When I first began my career doing faux finishes, murals, and custom painting, I began thinking about the projects in terms of “wallscapes.” Doing a faux finish on a countertop or a dining room seemed so isolated to me, so I began thinking about the overall mood and tone a painting treatment can give to an entire space. Being able to consider and adapt to all the other existing elements in a space keeps a continuity and harmony. The trick is to compliment rather than complicate. Regardless of which treatment or approach is chosen by a client or designer, they all have to end up as authentic as possible.
One of my most favorite parts of this work is the design process. I love being at the drawing board coming up with a vision for a space. I’m a big believer that 1+1=3. My second favorite part is doing the final walk-through with a client where they get to begin a new relationship to their space and enjoy it from a new perspective.
I specialize in venetian plaster, marmarino plaster, lime wash, glazing, aging, gilding, wood graining, murals, and trompe l’oeil. For a while there, I was painting a lot of realistic monarch butterflies.
I am most proud of the mural I did, with the help of a good friend, for Ponce’s Mexican restaurant on Adams Avenue. Over the years, that street has had so many great murals done by really good artists that it’s truly an honor to be a part of. Their food is great and the family who owns the restaurant are such good people, too.
Two things that might set me apart from others are my focus on being consistently inconsistent with my mark, brush or tool, and leaving little to no evidence of the tool that made the mark.

How do you think about happiness?
Interesting question.
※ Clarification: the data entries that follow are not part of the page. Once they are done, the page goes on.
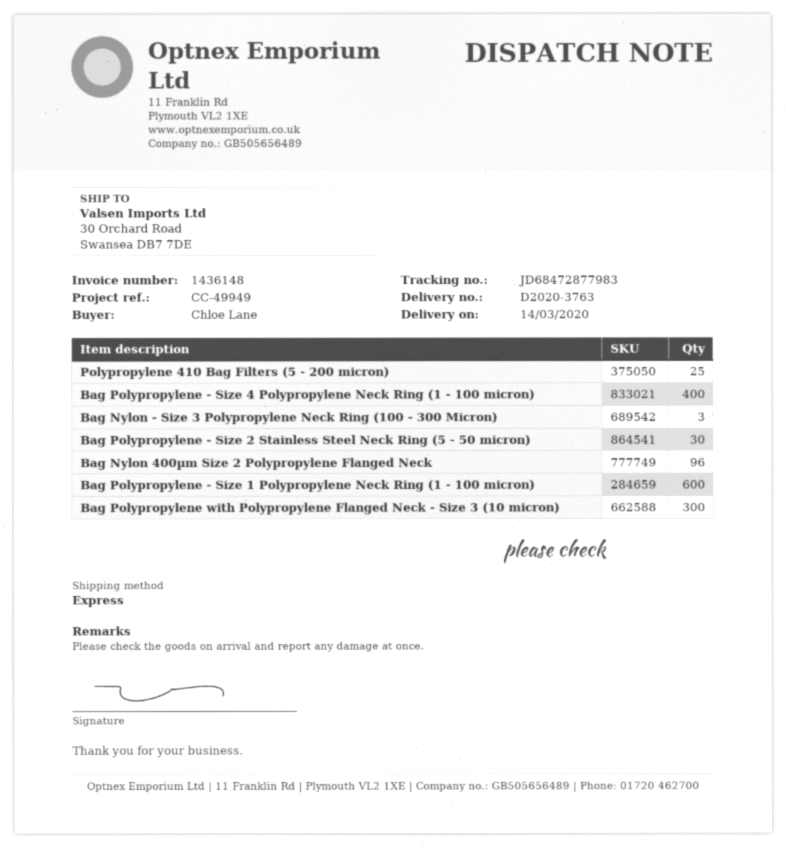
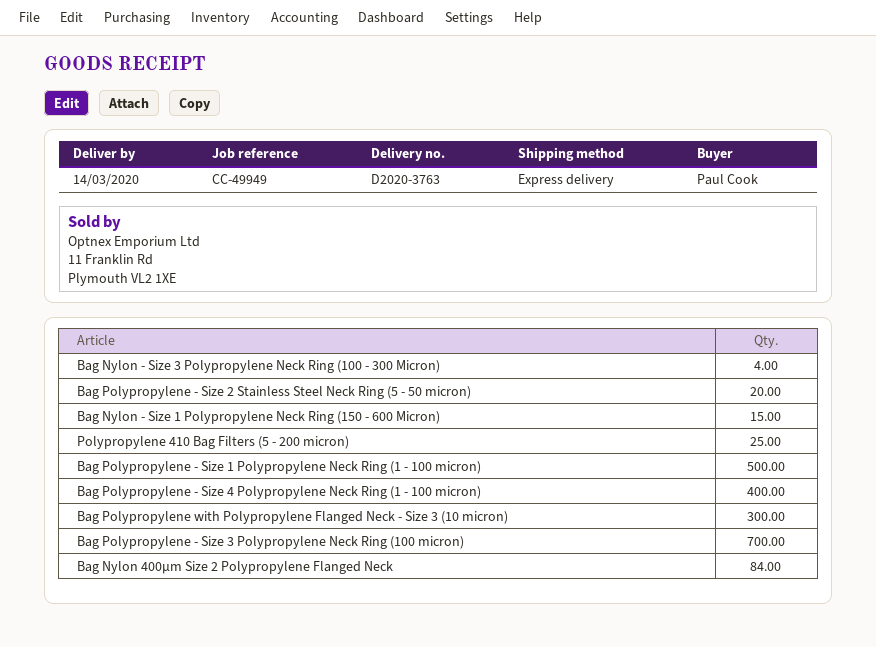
ordered by: Chloe Lane -> Paul Cook
Bag Nylon - Size 3 Polypropylene Neck Ring (100 - 300 Micron): 3 -> 4
Bag Polypropylene - Size 2 Stainless Steel Neck Ring (5 - 50 micron): 30 -> 20
Bag Nylon 400µm Size 2 Polypropylene Flanged Neck: 96 -> 84
Bag Polypropylene - Size 1 Polypropylene Neck Ring (1 - 100 micron): 600 -> 500
Bag Nylon - Size 1 Polypropylene Neck Ring (150 - 600 Micron): none -> 15
Bag Polypropylene - Size 3 Polypropylene Neck Ring (100 micron): none -> 700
This could be a very long list, but I’ll pluck out a few chart-toppers…
Having both feet in today, the first sip of dark coffee in the morning, blasting house music down the freeway with my love, belly-laughing with my love, our dogs and deaf cat, being sober, helping another alcoholic, spending time with family, traveling, making art, playing music. But I think my favorite kind of happiness is the kind that sneaks up on you out of nowhere, for seemingly no reason, and you become enveloped in the sense that you are right on schedule for your life, and everything is in its right place.